# Aim of the task:
Check each line of the listing for the string "Replacement", count the lines that have it, and answer with that number only.

# Supplied material:
# # # # #
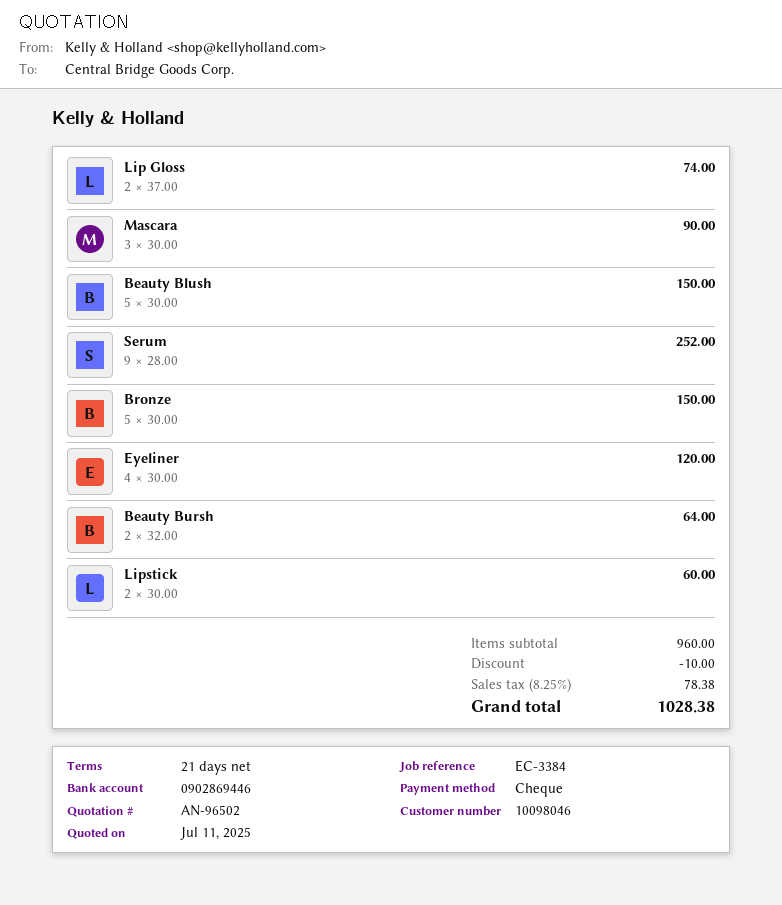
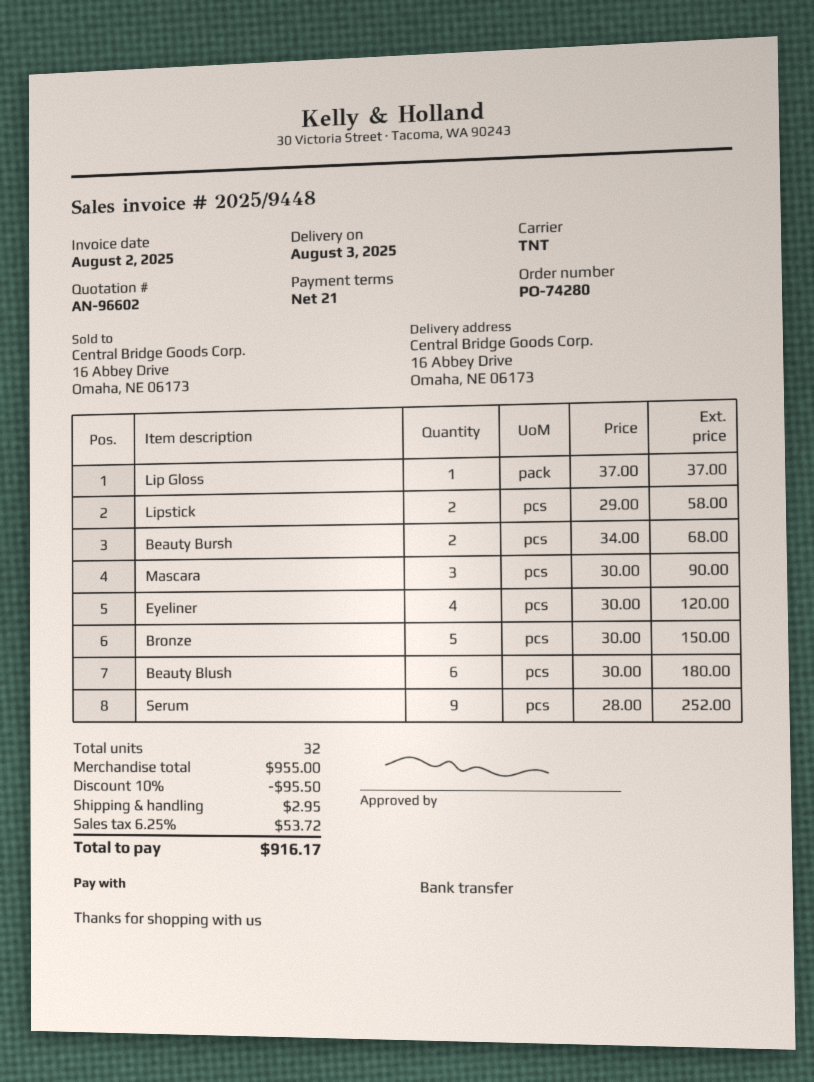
quote number: AN-96502 -> AN-96602
payment method: cheque -> bank transfer
Lip Gloss: 2 x 37.00 = 74.00 -> 1 x 37.00 = 37.00
Beauty Blush: 5 x 30.00 = 150.00 -> 6 x 30.00 = 180.00
Beauty Bursh: 2 x 32.00 = 64.00 -> 2 x 34.00 = 68.00
Lipstick: 2 x 30.00 = 60.00 -> 2 x 29.00 = 58.00
subtotal: 960.00 -> 955.00
discount: 10.00 -> 95.50
shipping: none -> 2.95
tax: 8.25% = 78.38 -> 6.25% = 53.72
total: 1028.38 -> 916.17

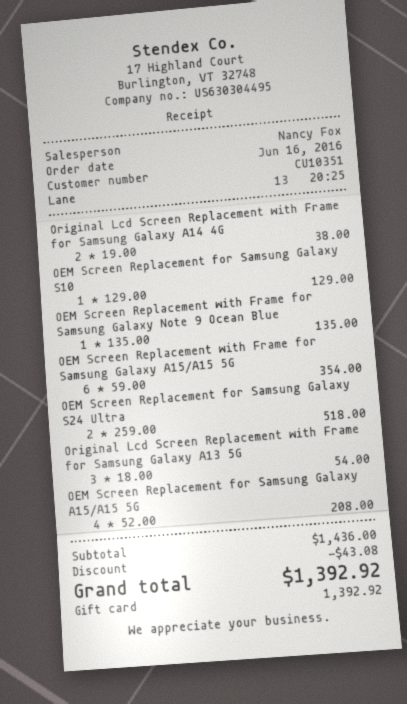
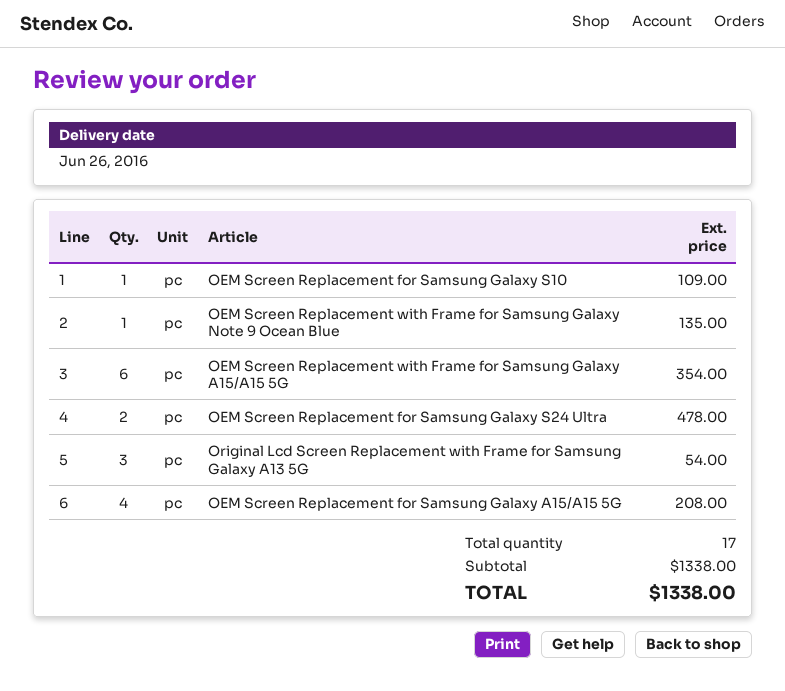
Original Lcd Screen Replacement with Frame for Samsung Galaxy A14 4G: 2 for 38.00 -> none
OEM Screen Replacement for Samsung Galaxy S10: 1 for 129.00 -> 1 for 109.00
OEM Screen Replacement for Samsung Galaxy S24 Ultra: 2 for 518.00 -> 2 for 478.00
subtotal: 1436.00 -> 1338.00
discount: 43.08 -> none
total: 1392.92 -> 1338.00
# # # # #
# Written answer:
3